Ibarra Emiro J, Parra Jesús A, Alzamendi Gabriel A, Cortés Juan P, Espinoza Víctor M, Mehta Daryush D, Hillman Robert E, Zañartu Matías
Department of Electronic Engineering, Universidad Técnica Federico Santa María, Valparaíso, Chile.
School of Electrical Engineering, University of the Andes, Mérida, Venezuela.
Front Physiol. 2021 Sep 1;12:732244. doi: 10.3389/fphys.2021.732244. eCollection 2021.

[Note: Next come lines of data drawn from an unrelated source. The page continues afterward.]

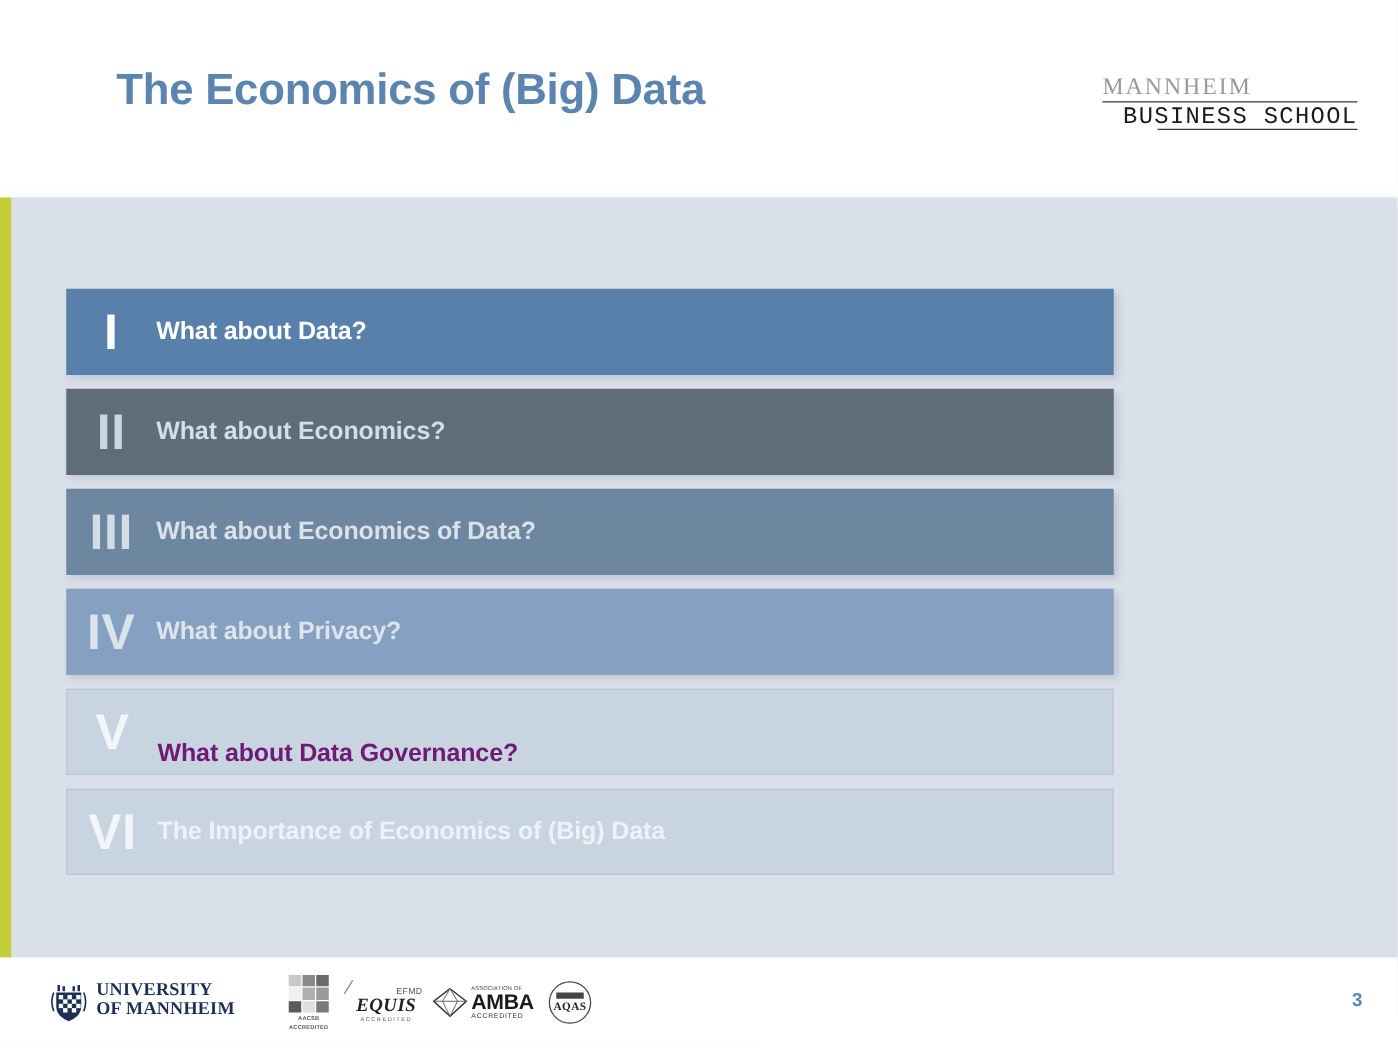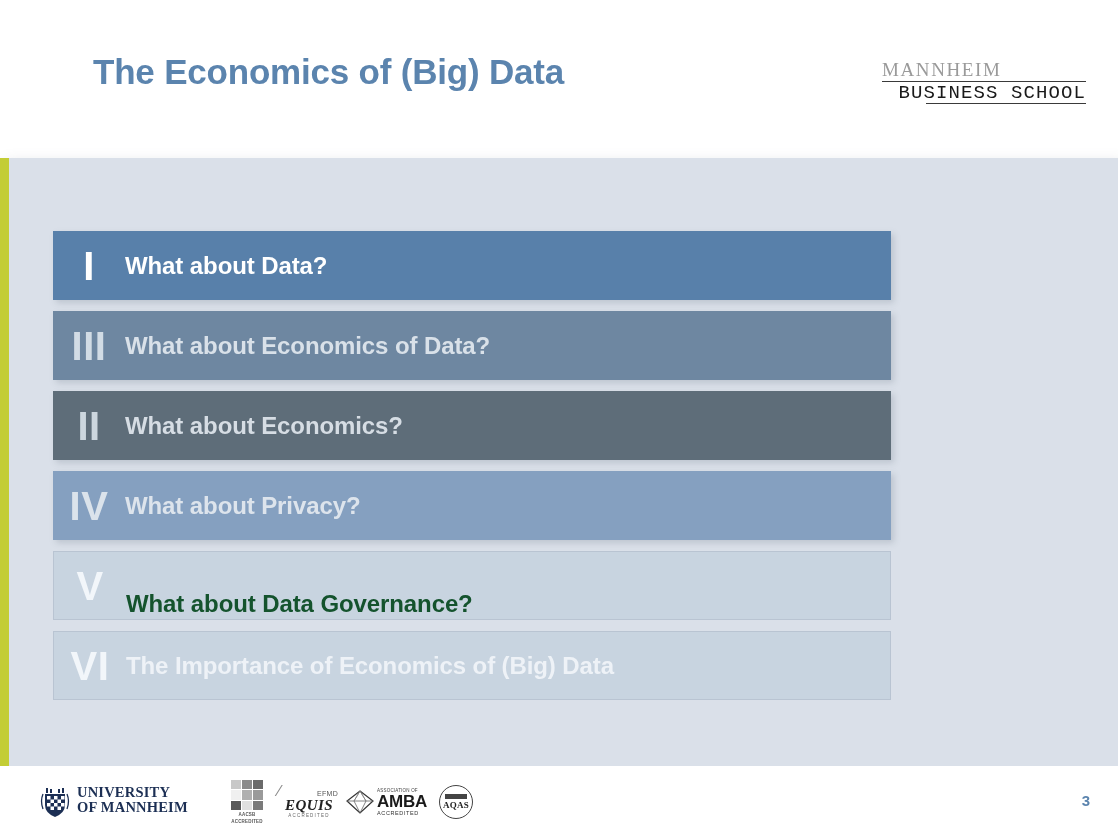"What about Data?" .bar-label { font-size: 24px -> 20px }
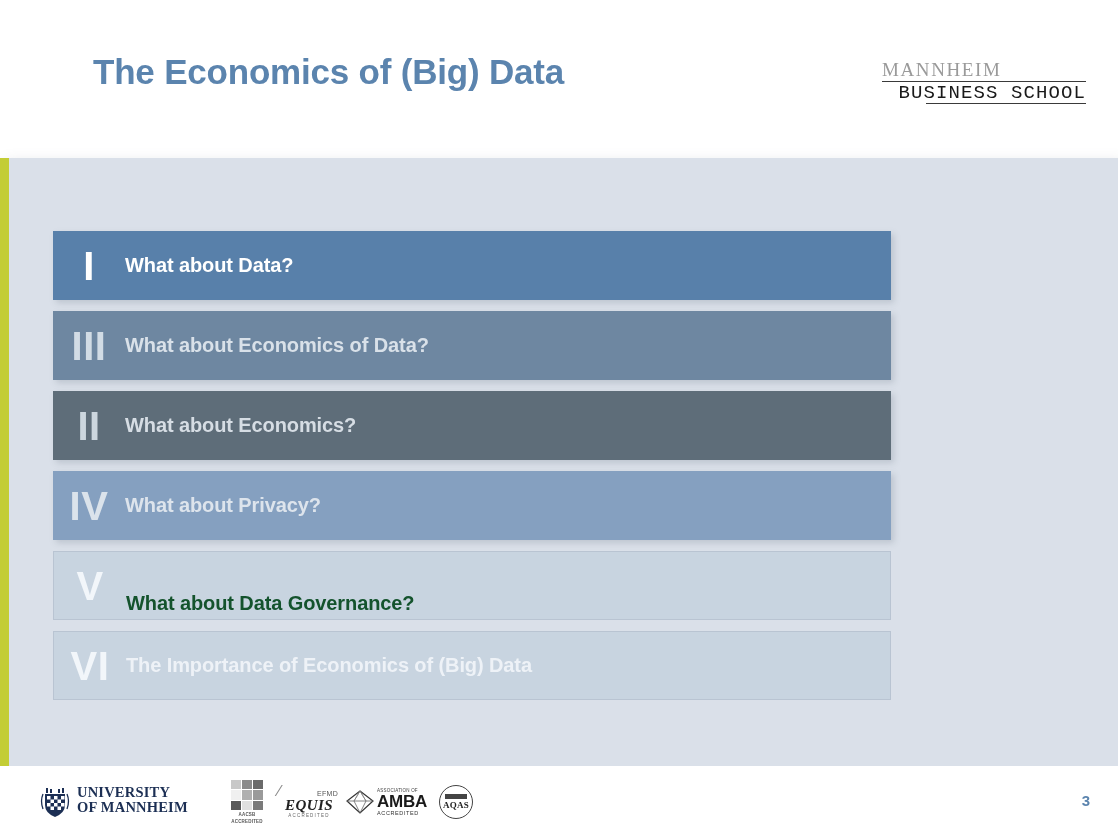"III" div.agenda-bar { order: before "II" -> after "II" }
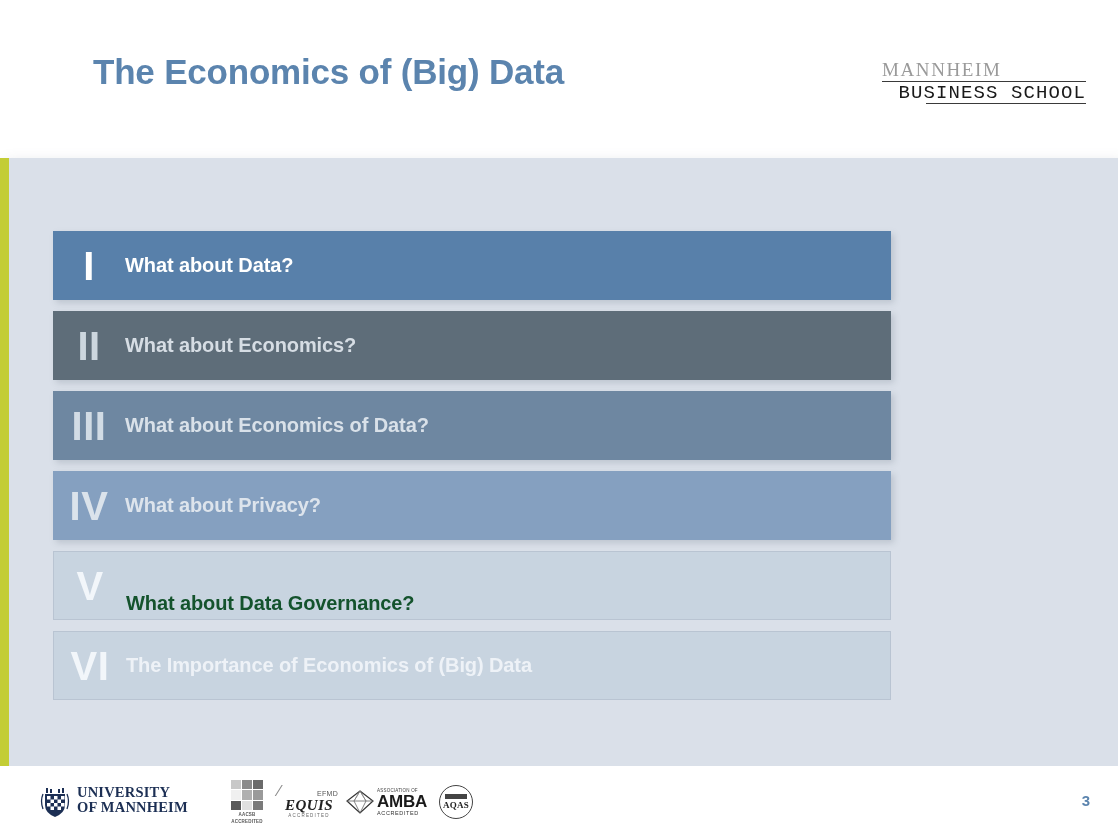"What about Data Governance?" div.bar-label { color: #14532d -> #701a75 }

The ambulatory assessment of vocal function can be significantly enhanced by having access to physiologically based features that describe underlying pathophysiological mechanisms in individuals with voice disorders. This type of enhancement can improve methods for the prevention, diagnosis, and treatment of behaviorally based voice disorders. Unfortunately, the direct measurement of important vocal features such as subglottal pressure, vocal fold collision pressure, and laryngeal muscle activation is impractical in laboratory and ambulatory settings. In this study, we introduce a method to estimate these features during phonation from a neck-surface vibration signal through a framework that integrates a physiologically relevant model of voice production and machine learning tools. The signal from a neck-surface accelerometer is first processed using subglottal impedance-based inverse filtering to yield an estimate of the unsteady glottal airflow. Seven aerodynamic and acoustic features are extracted from the neck surface accelerometer and an optional microphone signal. A neural network architecture is selected to provide a mapping between the seven input features and subglottal pressure, vocal fold collision pressure, and cricothyroid and thyroarytenoid muscle activation. This non-linear mapping is trained solely with 13,000 Monte Carlo simulations of a voice production model that utilizes a symmetric triangular body-cover model of the vocal folds. The performance of the method was compared against laboratory data from synchronous recordings of oral airflow, intraoral pressure, microphone, and neck-surface vibration in 79 vocally healthy female participants uttering consecutive /pæ/ syllable strings at comfortable, loud, and soft levels. The mean absolute error and root-mean-square error for estimating the mean subglottal pressure were 191 Pa (1.95 cm HO) and 243 Pa (2.48 cm HO), respectively, which are comparable with previous studies but with the key advantage of not requiring subject-specific training and yielding more output measures. The validation of vocal fold collision pressure and laryngeal muscle activation was performed with synthetic values as reference. These initial results provide valuable insight for further vocal fold model refinement and constitute a proof of concept that the proposed machine learning method is a feasible option for providing physiologically relevant measures for laboratory and ambulatory assessment of vocal function.
通过获取基于生理的特征来描述嗓音障碍个体潜在的病理生理机制,可显著增强嗓音功能的动态评估。这种增强可以改善基于行为的嗓音障碍的预防、诊断和治疗方法。不幸的是,在实验室和动态环境中,直接测量重要的嗓音特征,如声门下压力、声带碰撞压力和喉肌激活是不切实际的。在本研究中,我们介绍了一种方法,通过一个整合了与生理相关的嗓音产生模型和机器学习工具的框架,从颈部表面振动信号中估计发声过程中的这些特征。首先使用基于声门下阻抗的逆滤波对来自颈部表面加速度计的信号进行处理,以产生不稳定声门气流的估计值。从颈部表面加速度计和一个可选的麦克风信号中提取七个空气动力学和声学特征。选择一种神经网络架构,以提供七个输入特征与声门下压力、声带碰撞压力以及环甲肌和甲杓肌激活之间的映射。这种非线性映射仅通过对一个利用声带对称三角体覆盖模型的嗓音产生模型进行13000次蒙特卡罗模拟来训练。将该方法的性能与79名嗓音健康的女性参与者在舒适、大声和轻声水平下连续发出/pæ/音节串时,同步记录的口腔气流、口腔内压力、麦克风和颈部表面振动的实验室数据进行了比较。估计平均声门下压力的平均绝对误差和均方根误差分别为191 Pa(1.95 cm HO)和243 Pa(2.48 cm HO),这与先前的研究相当,但关键优势在于不需要针对个体的训练,并且能产生更多的输出测量值。以合成值作为参考对声带碰撞压力和喉肌激活进行了验证。这些初步结果为进一步完善声带模型提供了有价值的见解,并构成了一个概念验证,即所提出的机器学习方法是为嗓音功能的实验室和动态评估提供与生理相关测量值的可行选择。